Career: you might not know it Aries, but it was always your secret dream to become a circus performer. Yes, now is the time to live out your dreams. In about one week a travelling circus will be passing through your town. They will be looking for new talent. It will be easy for you. You won’t even have to put an act together. Why? Because all at once your skin will become leathery. Your nose will begin to grow too, becoming flexibly muscular. Your incisor teeth will grow likewise, soon protruding proudly on either side of your upper jaw. Fan shaped ears, extending some five feet, will replace your normal ones. Your feet will become broad and round and you will gain weight until you are about 16, 500 lb’s.
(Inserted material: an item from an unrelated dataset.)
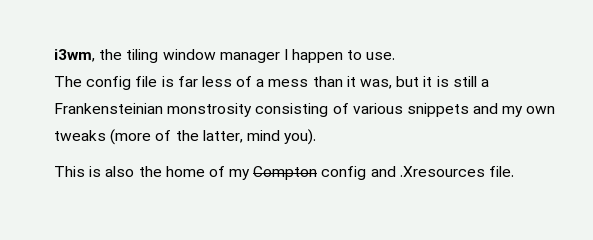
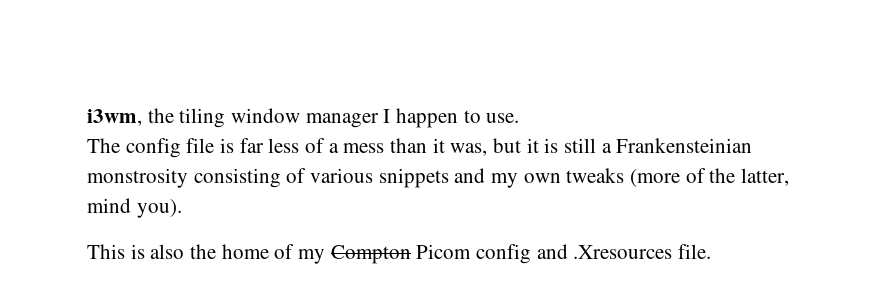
- This is also the home of my Compton config and .Xresources file.
+ This is also the home of my Compton Picom config and .Xresources file.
Suddenly you will have a mad desire to strip trees of branches and bark and even uproot them. Finally, after you rampage through your backyard eating everything, including your neighbours tulips, you will leave giant piles of dung behind you in your garden. The bad news: your neighbours will complain of the savage stench. Love: Sorry Aries only an elephant can truly love another elephant. And considering that your conversations will be limited to high pitched wails, grunts and goofy body movements you will have little to talk about. Thus, I am afraid you will be lonely. Money: Naturally the circus will take you on at once, not that they need another elephant of course; but, quite frankly, an elephant that can talk, smoke cigarettes, read poetry, and clean out its own pen is worth its weight in gold. Health: Sorry Aries, you will suffer from weight problems, your nose will run all day long, you will get infections from whippings and beatings with long sticks, and rashes from hungry parasites. The good news: you will make children happy all over the nation . . . Aries, look out for rotten peanuts.